L'eau potable, qu'on imagine souvent pure et vitale, est aujourd'hui menacée par un ennemi invisible : les microplastiques. Ces toutes petites particules ont envahi nos robinets et altèrent la qualité de l'eau que des millions de personnes boivent chaque jour. Mia Heller, élève de terminale au Kettle Run High School en Virginie, se retrouve en première ligne. Frustrée par l'inaction des agences locales pour régler cette contamination, elle a décidé d'agir elle-même en concevant un prototype qui pourrait changer la donne.
Une idée astucieuse pour l'environnement
Mia, 18 ans, a découvert un vrai problème dans son quartier : l'eau du robinet contenait des microplastiques. Les filtres domestiques classiques demandent souvent un entretien coûteux, notamment le remplacement fréquent des membranes en plastique. Poussée par cette nécessité, elle a imaginé une alternative durable et plus simple, sans membranes, explique le média Vibration. C'est ainsi qu'elle a mis au point un prototype basé sur un ferrofluide (une suspension de particules magnétiques dans un liquide, souvent décrite comme une « huile magnétique ») capable d'attirer et de retenir les microplastiques sous l'effet d'un champ magnétique. Ce principe promet non seulement une grande efficacité, mais aussi moins de déchets et moins d'entretien.
Le procédé est plutôt simple : l'eau contaminée passe à travers le ferrofluide, où les microplastiques s'attachent. Un aimant récupère ensuite ces particules, et l'eau ressort débarrassée de ces impuretés. Autre point intéressant : le ferrofluide peut être largement recyclé, ce qui rend le système encore plus respectueux de l'environnement.
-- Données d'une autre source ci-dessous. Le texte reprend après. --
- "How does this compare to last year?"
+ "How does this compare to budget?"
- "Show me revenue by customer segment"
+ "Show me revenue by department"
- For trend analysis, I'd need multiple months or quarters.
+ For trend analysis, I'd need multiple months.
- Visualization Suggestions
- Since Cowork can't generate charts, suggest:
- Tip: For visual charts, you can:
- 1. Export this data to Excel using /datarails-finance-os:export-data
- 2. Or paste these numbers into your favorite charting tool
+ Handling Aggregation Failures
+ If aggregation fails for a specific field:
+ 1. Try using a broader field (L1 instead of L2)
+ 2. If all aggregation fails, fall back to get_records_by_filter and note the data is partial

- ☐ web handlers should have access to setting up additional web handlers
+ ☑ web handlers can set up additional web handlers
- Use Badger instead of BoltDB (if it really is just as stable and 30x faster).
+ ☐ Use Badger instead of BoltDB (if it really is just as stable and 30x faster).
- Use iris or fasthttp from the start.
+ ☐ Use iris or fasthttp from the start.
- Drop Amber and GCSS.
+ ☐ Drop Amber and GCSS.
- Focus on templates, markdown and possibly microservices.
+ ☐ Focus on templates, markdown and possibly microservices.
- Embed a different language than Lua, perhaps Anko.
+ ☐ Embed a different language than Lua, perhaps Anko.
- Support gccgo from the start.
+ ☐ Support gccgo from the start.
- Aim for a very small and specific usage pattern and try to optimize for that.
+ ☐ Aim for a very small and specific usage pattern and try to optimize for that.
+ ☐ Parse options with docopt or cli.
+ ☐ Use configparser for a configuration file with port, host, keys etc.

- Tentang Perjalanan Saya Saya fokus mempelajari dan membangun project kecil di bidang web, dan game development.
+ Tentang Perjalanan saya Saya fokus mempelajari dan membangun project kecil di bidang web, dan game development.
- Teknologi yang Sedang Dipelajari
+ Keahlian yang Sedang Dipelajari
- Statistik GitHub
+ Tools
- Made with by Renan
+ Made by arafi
Des résultats qui parlent et la suite
Les chiffres sont parlants. Le système de Mia affiche un taux d'élimination des microplastiques de 95,52 % et permet de récupérer 87 % du ferrofluide. Sur ces bases, son dispositif rivalise déjà avec les technologies conventionnelles. Elle a été finaliste à la Regeneron International Science and Engineering Fair en 2025, où elle a reçu un prix spécial de 460 $ décerné par la Patent and Trademark Office Society pour son approche novatrice.
Il reste quand même des obstacles. Le coût de production actuel du ferrofluide est élevé, ce qui complique un déploiement à l'échelle municipale. Pour l'instant, Mia voit cette technologie comme une solution domestique idéale, facile à installer sous un évier de cuisine. Elle souhaite confirmer scientifiquement son invention et poursuivre ses études dans les sciences et les politiques publiques, avec l'objectif d'apporter des solutions aux communautés confrontées à des problèmes de qualité de l'eau.